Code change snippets
---*---

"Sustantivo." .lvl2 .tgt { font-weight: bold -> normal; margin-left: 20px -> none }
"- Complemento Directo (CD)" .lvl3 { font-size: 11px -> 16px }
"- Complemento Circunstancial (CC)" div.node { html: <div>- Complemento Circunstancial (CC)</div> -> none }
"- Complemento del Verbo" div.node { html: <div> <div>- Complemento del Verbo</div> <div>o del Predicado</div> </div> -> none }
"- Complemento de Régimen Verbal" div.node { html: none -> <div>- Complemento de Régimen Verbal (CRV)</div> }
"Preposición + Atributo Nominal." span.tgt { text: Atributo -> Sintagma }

---*---

## Work task
Taking the entries from their first line through the line with "html: <div>- Complemento", inclusive, restate each line word for word and give nothing else.

## Solution to the exercise
"Sustantivo." .lvl2 .tgt { font-weight: bold -> normal; margin-left: 20px -> none }
"- Complemento Directo (CD)" .lvl3 { font-size: 11px -> 16px }
"- Complemento Circunstancial (CC)" div.node { html: <div>- Complemento Circunstancial (CC)</div> -> none }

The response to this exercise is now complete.